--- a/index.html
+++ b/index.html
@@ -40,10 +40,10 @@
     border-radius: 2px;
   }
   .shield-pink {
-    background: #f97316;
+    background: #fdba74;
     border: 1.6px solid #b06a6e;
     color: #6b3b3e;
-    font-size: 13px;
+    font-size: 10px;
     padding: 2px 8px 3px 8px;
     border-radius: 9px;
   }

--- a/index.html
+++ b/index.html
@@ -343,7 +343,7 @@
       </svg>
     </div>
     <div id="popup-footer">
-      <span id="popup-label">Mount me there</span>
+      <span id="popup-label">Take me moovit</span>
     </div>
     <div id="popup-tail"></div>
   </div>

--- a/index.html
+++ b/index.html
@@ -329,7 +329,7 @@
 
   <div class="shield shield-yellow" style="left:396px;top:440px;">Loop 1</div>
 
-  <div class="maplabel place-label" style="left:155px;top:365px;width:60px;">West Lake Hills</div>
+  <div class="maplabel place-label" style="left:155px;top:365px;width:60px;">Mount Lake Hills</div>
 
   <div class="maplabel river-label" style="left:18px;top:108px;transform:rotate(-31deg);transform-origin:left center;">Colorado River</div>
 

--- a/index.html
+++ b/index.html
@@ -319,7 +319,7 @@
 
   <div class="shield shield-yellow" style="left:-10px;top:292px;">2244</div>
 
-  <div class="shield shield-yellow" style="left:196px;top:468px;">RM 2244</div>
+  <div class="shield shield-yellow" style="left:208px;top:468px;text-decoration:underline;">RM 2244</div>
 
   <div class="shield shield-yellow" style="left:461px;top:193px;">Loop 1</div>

==*==

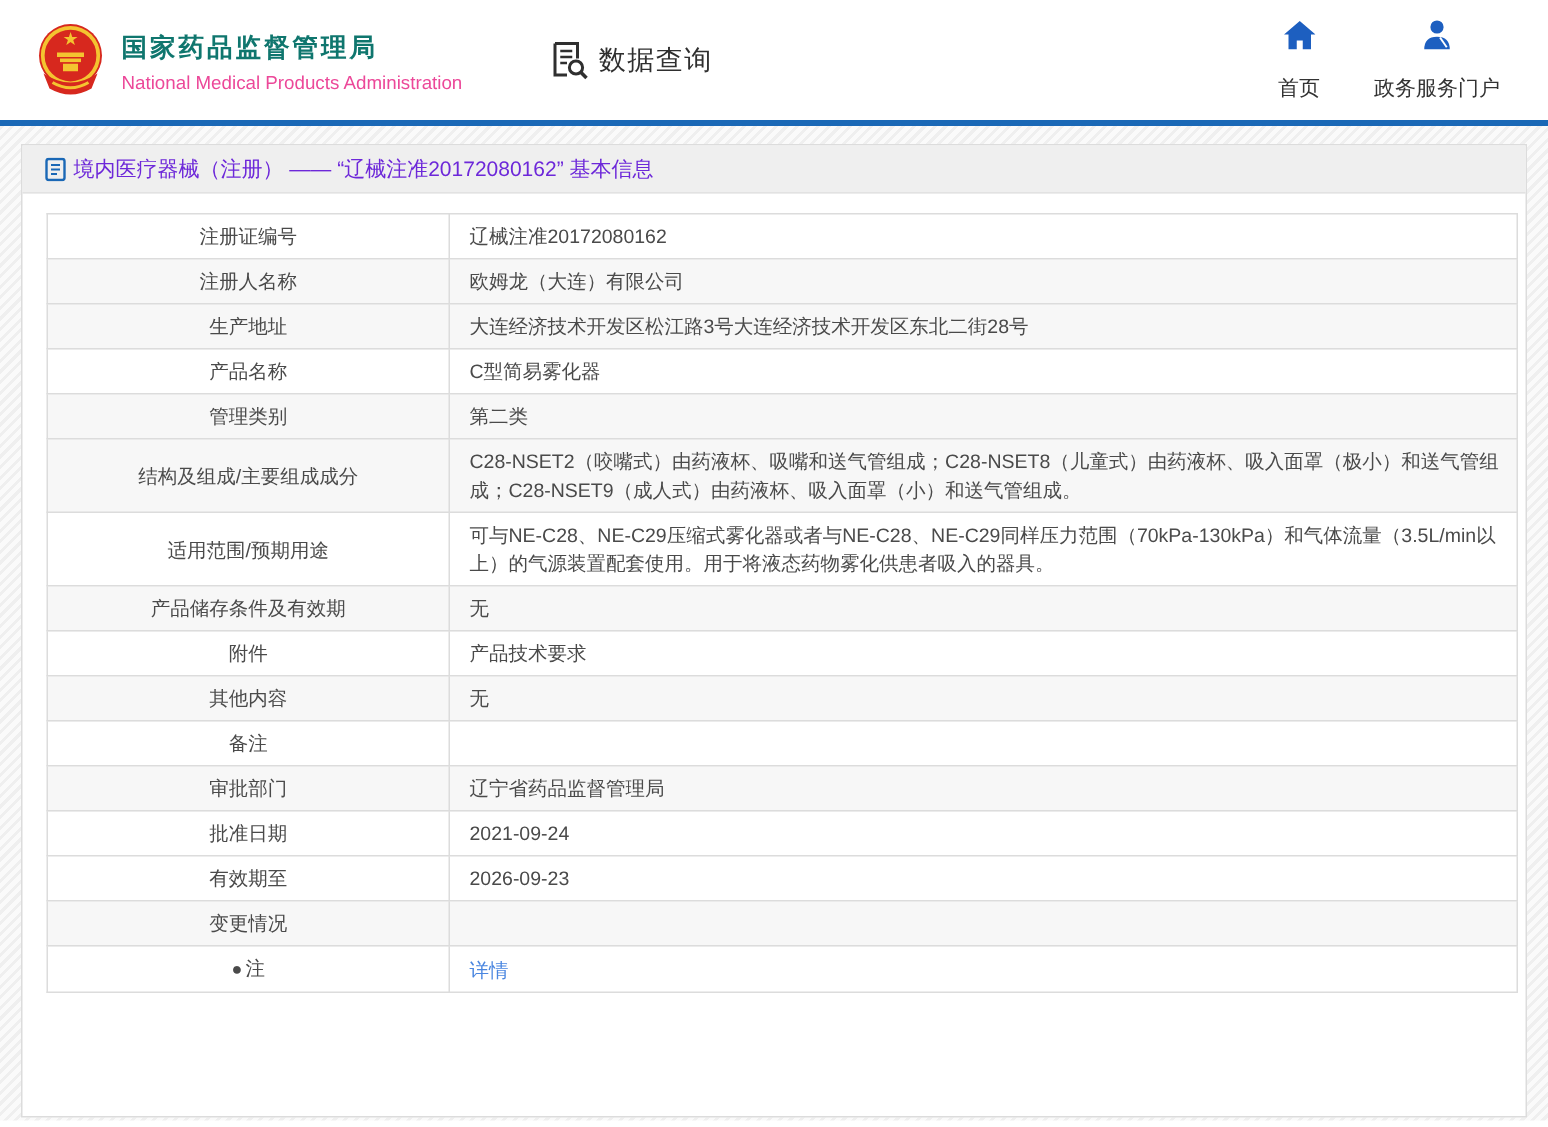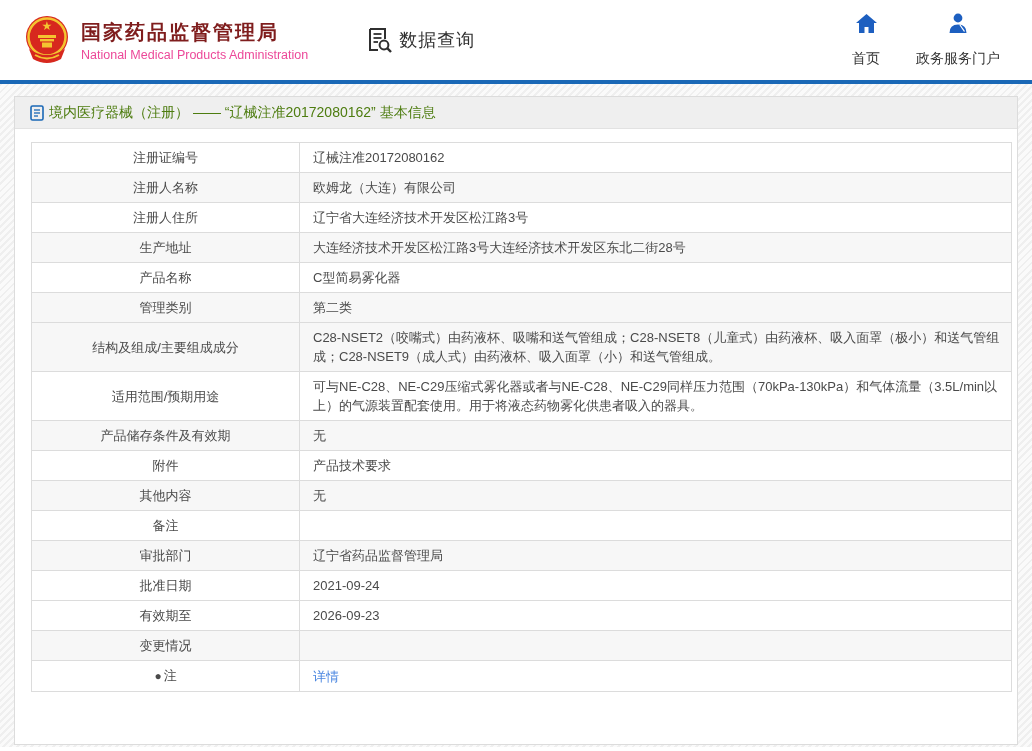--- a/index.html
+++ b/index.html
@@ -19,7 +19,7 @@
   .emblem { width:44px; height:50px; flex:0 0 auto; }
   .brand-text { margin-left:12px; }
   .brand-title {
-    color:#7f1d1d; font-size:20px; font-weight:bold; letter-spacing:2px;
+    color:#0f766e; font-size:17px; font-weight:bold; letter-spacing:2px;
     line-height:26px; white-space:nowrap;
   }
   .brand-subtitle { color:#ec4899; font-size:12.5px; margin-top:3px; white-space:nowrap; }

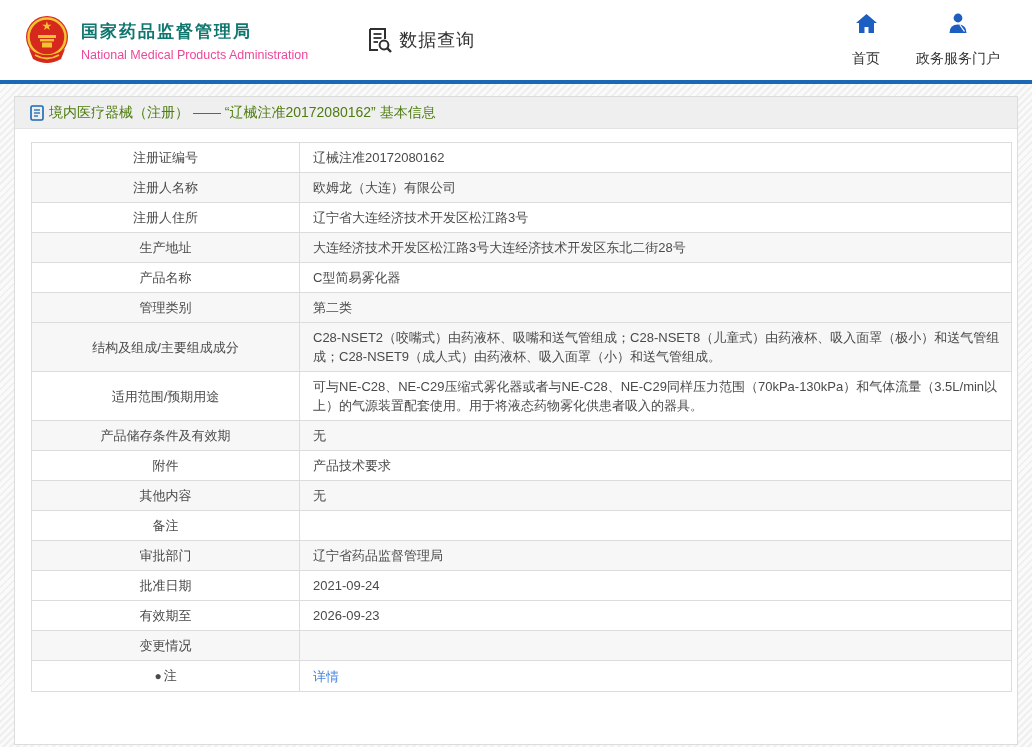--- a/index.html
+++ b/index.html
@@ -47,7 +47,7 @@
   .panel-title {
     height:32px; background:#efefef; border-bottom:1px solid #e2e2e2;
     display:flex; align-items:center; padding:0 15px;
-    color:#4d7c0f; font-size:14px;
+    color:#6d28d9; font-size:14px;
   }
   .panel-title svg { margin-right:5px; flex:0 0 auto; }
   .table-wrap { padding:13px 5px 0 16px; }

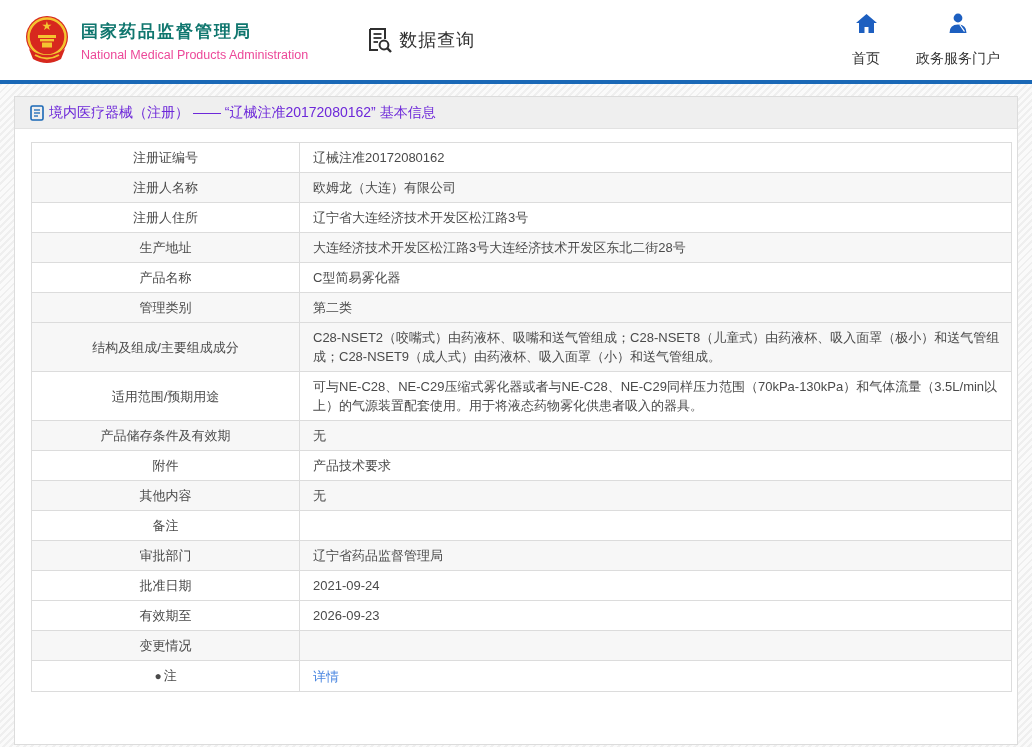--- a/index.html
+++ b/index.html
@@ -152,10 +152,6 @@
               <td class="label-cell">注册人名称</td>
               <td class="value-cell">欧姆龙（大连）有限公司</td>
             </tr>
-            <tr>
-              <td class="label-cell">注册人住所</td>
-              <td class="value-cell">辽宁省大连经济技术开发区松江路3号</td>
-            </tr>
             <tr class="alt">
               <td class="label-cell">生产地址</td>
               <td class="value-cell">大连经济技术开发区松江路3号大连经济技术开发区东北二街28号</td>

==*==

What you are asked to do :: Copy the stretch of the records above that runs from the line with "border-radius: 2px;" through the line with "-329,7 +329,7 @@". Both end lines belong in the copy, and nothing else does.

Answer to this task ::
     border-radius: 2px;
   }
   .shield-pink {
-    background: #f97316;
+    background: #fdba74;
     border: 1.6px solid #b06a6e;
     color: #6b3b3e;
-    font-size: 13px;
+    font-size: 10px;
     padding: 2px 8px 3px 8px;
     border-radius: 9px;
   }

--- a/index.html
+++ b/index.html
@@ -343,7 +343,7 @@
       </svg>
     </div>
     <div id="popup-footer">
-      <span id="popup-label">Mount me there</span>
+      <span id="popup-label">Take me moovit</span>
     </div>
     <div id="popup-tail"></div>
   </div>

--- a/index.html
+++ b/index.html
@@ -329,7 +329,7 @@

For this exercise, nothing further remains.